▸ Material provided
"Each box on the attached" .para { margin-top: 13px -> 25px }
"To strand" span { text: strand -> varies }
* * *
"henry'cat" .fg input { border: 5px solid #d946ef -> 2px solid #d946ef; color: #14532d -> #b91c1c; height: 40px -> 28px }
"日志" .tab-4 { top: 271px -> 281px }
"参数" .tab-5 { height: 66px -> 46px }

▸ Exercise instructions
Each line in the data that has the word "height" counts once; state how many such lines there are, without comment.

▸ Answer box
2